DETAILED DESCRIPTION OF THE INVENTION

[0001]

BACKGROUND OF THE INVENTION 1. Field of the Invention The present invention relates to an air conditioner using a scroll compressor for refrigerant compression and having at least one of cooling and heating functions, and more particularly to an IGBT inverter for controlling an electric motor for driving a scroll compressor. To an air conditioner using the same.

[0002]

2. Description of the Related Art In an air conditioner provided with a refrigerant compressor having a variable operating frequency driven by an electric motor controlled by an inverter, the operating frequency of the inverter is changed in accordance with the required capacity of the air conditioner. Of the compressor changes, and the capacity of the compressor is controlled. The inverter converts a DC obtained by rectifying and smoothing the AC power supply into an AC having an operation frequency by a power switching element that opens and closes at a frequency corresponding to the operation frequency, and outputs the AC to an electric motor. In order to increase the operating frequency under the condition that the same torque is achieved, and to increase the rotation speed of the motor correspondingly, it is necessary to increase the output voltage of the inverter according to the increase in the operating frequency. Therefore, in general, the output AC voltage is chopped at a frequency higher than the operation frequency, and the on-duty ratio, that is, the temporal average output voltage is increased as the operation frequency increases. An inverter is often used.
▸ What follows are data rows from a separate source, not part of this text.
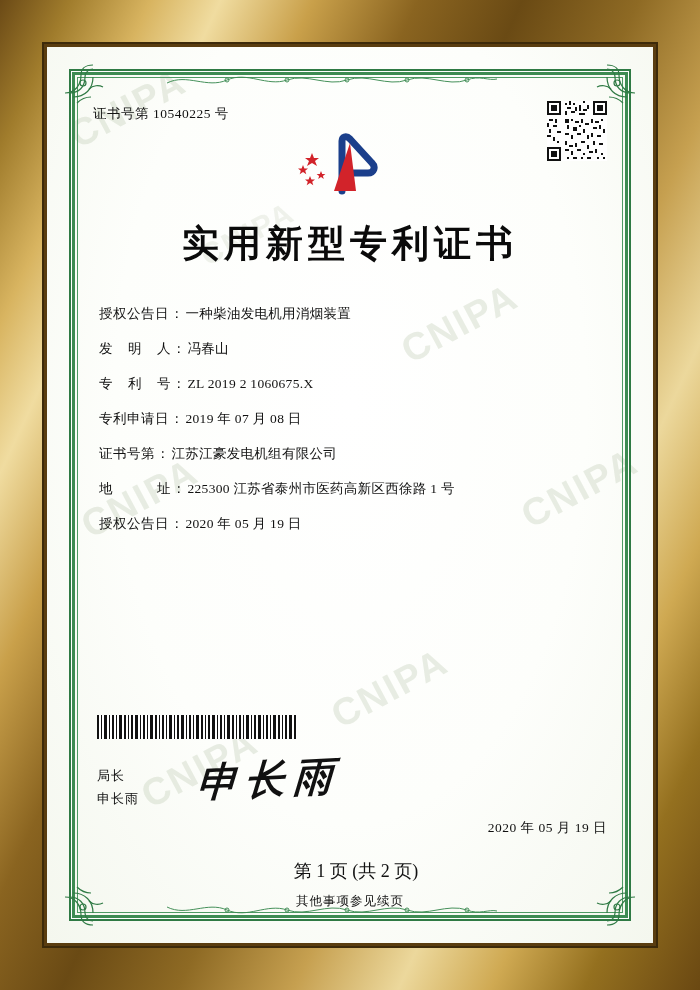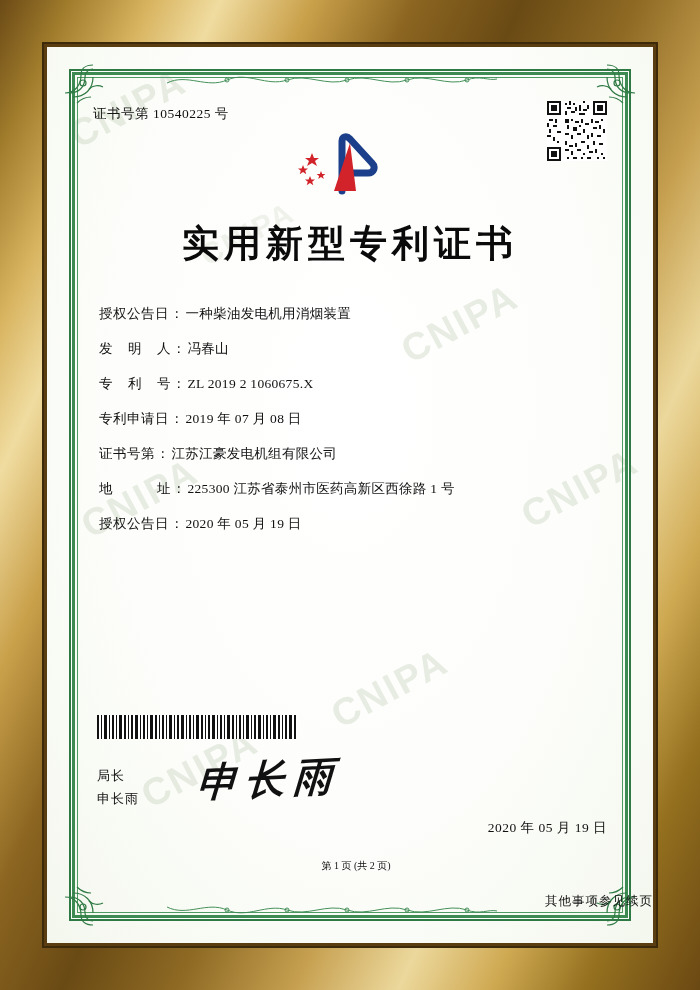--- a/index.html
+++ b/index.html
@@ -221,28 +221,28 @@
     right: 46px; top: 772px;
     font-size: 13.5px;
     color: #111;
     letter-spacing: .5px;
   }
 
   .page-no {
     position: absolute;
     left: 0; right: 12px; top: 812px;
     text-align: center;
-    font-size: 10px;
+    font-size: 18px;
     color: #111;
     padding-left: 24px;
   }
   .footnote {
     position: absolute;
     left: 0; right: 0; top: 846px;
-    text-align: right;
+    text-align: center;
     font-size: 12.5px;
     color: #111;
     letter-spacing: 1px;
   }
 </style>
 </head>
 <body>
 
 <div class="frame">
   <div class="frame-inner-bevel"></div>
Conventionally, in an air conditioner using such a voltage-type PWM inverter, the operating frequency of the inverter that drives the compressor is 30 Hz to 115 Hz, and the carrier frequency of the inverter is 1 kHz to 2 kHz. Alternatively, set the carrier frequency to 20 kHz to remove the audible sound band.
z or more. It should be noted that a related device of this type is, for example, a device described in JP-A-62-178832.

[0004]

In the above prior art, the carrier frequency of an inverter for driving an electric motor is 1 to 2 kHz.
Therefore, electromagnetic noise in the audible range caused by the carrier frequency was generated from the electric motor. In particular, when the compressor of the air conditioner is operated at a low frequency, there is a problem that the electromagnetic noise is directly radiated as noise to the surroundings, thereby impairing comfort. On the other hand, when the carrier frequency of the inverter is increased, noise is certainly reduced, but high-speed switching is realized.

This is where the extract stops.